To prepare kinase-deficient (KD) human Pim mutants, the ATP-binding lysines were converted into methionines using the QuikChange site-directed mutagenesis kit (Stratagene, Agilent Technologies, Santa Clara, CA, USA). Following primers were used for mutagenesis: For 5’-GTG GCC ATC ATG CAC GTG GAG AAG GAC CGG ATT T-3’ and Rev 5’-CTC CAC GTG CAT GAT GGC CAC CGG CAA GTT G-3’ (Pim1 K67>M); For 5’-GTG GCC ATC ATG GTG ATT CCC CGG AAT CGT GTG-3’ and Rev 5’-GGG AAT CAC CAT GAT GGC CAC CTG GAG TCG ATC TG-3’ (Pim2 K61>M); For 5’-GTG GCT GTG ATG CAC GTG GTG AAG GAG CGG GT-3’ and Rev 5’-CAC CAC GTG CA TCA CAG CCA CCG GGA GCC C-3’ (Pim3 K69>M).
Following constructs were used for overexpression of murine Notch intracellular domains: N1ICD-pGEX-4T-3, N1ΔE-pCS2+ and GFP-N1ΔE . N2ICD and N3ICD were cloned to pGEX-6P-3 by cutting the ICDs from the corresponding p3xFlag-CMV-7.0 constructs . Site-directed mutagenesis of NICDs was performed by Stratagene Ultra Pfu DNA polymerase. Following primers were used for mutagenesis: For 5’-GCC ACA CAG GGA AAG AAG GCG CGC AAG CCA GC T ACC AAA GGG C-3’ and Rev 5’-G CCC TTT GGT AGC TGG CTT GCG CGC CTT CTT TCC CTG TGT GGC-3’ (Notch1 S2152>A, “SA”); For 5’-G GAC CTC AAG GCG CGC AGG AAG AAG GCA CAG GAT GGC AAG GGC-3’ and Rev 5’-GCC CTT GCC ATC CTG TGC CTT CTT CCT GCG CGC CTT GAG GTC C-3’ (Notch1 S2173>A); For 5’-CC ACA CAG GGA AAG AAG GCG CGC AAG CCC GAG ACC AAA GGG-3’ and Rev 5’-CCC TTT GGT CTC GGG CTT GCG CGC CTT CTT TCC CTG TGT GG-3’ (Notch1 S2152>E, “SE”).
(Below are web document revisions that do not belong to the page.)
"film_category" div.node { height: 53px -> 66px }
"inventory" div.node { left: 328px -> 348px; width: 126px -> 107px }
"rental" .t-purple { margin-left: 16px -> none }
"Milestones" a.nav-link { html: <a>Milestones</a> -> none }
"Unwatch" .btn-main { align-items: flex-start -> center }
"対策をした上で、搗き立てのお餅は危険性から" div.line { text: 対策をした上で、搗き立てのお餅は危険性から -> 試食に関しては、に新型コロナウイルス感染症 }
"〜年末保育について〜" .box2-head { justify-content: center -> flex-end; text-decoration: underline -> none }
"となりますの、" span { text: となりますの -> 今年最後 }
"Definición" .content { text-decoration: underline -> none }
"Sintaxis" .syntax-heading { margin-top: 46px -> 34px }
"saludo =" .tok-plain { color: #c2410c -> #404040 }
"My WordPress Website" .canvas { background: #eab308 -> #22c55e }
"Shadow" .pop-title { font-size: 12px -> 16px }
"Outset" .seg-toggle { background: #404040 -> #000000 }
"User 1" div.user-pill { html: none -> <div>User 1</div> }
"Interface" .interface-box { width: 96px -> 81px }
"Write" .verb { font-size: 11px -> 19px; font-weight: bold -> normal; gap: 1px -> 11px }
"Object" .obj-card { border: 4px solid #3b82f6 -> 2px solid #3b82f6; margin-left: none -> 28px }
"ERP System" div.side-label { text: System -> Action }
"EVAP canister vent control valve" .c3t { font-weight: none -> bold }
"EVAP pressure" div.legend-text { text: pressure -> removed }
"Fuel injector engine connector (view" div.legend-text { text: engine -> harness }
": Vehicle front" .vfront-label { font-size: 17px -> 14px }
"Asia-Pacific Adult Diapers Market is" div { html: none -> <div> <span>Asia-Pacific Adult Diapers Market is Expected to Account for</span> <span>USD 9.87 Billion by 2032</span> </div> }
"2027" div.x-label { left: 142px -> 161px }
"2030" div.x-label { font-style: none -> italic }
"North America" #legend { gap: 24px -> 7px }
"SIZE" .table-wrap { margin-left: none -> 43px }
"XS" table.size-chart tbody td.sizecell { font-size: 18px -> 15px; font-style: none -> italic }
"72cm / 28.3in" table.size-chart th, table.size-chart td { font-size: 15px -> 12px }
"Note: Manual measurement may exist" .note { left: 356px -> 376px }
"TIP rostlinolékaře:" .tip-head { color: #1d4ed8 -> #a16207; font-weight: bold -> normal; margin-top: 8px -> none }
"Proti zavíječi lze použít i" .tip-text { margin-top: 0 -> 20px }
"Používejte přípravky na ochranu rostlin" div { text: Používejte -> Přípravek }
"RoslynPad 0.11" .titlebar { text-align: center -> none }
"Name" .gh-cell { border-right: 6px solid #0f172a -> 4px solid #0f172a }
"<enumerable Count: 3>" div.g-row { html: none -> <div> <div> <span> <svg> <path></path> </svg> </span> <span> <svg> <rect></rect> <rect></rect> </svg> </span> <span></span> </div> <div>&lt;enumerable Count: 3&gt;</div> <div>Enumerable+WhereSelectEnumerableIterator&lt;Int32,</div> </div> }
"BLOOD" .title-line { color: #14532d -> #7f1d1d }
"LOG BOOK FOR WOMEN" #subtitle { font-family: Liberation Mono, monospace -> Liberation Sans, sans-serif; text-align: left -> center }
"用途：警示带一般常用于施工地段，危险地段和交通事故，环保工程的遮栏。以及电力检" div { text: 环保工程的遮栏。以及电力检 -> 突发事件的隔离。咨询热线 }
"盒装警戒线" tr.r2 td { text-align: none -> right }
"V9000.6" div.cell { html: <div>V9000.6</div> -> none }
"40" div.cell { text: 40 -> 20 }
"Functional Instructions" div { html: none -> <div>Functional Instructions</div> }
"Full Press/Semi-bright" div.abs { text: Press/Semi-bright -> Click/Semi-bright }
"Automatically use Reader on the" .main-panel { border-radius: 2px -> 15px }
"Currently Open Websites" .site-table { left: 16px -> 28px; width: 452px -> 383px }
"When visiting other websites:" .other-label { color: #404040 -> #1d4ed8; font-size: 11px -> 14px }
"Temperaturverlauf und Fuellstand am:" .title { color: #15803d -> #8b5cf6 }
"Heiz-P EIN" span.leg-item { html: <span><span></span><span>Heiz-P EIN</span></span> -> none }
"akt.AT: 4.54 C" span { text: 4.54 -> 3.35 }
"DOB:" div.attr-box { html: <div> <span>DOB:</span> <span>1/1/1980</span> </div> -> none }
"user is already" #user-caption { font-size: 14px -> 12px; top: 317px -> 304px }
Transfections and transactivation assays
Fugene® 6/HD (Promega, Fitchburg, Wisconsin, USA) 3:1 to DNA was used for PC-3 cell transfections, while MCF-7 cells were transfected either by jetPEI® (Polyplus Transfection, New York, NY, USA) or by electroporation. For RNA interference, 200 nM non-targeting control siRNA or Pim-targeting siRNA oligonucleotides were transfected by Lipofectamine™ (Invitrogen/Life Technologies, Carlsbad, CA, USA). Following oligonucleotides were used: non-targeting MISSION® siRNA Universal Negative Control #1, SIC001 (Sigma-Aldrich), D-001810-01-20 ON-TARGETplus Non-targeting siRNA #1, (Dharmacon, Lafayette, CO, USA), 5’-GAU GGG ACC CGA GUG UAU A-3’ J-003923-09-0020 ON-TARGETplus PIM1 siRNA (Dharmacon), 5’-GUG GAG UUG UCC AUC GUG ACA UU-3’ 5’-UGU CAC GAU GGA CAA CUC CAC UU-3’ PIM2 siRNA (Sigma-Aldrich), 5’-GGC GUG CUU CUC UAC GAU AUG UU-3’ 5’-CAU AUC GUA GAG AAG CAC GCC UU-3’ PIM3 siRNA (Sigma-Aldrich). Notch activity was measured by a 12xCSL luciferase reporter construct, while β-galactosidase was used for normalization as previously described . Constitutively active CMV-luciferase construct (a kind gift from J. Ivaska, Turku Centre for Biotechnology, Turku, Finland) was used as an additional control.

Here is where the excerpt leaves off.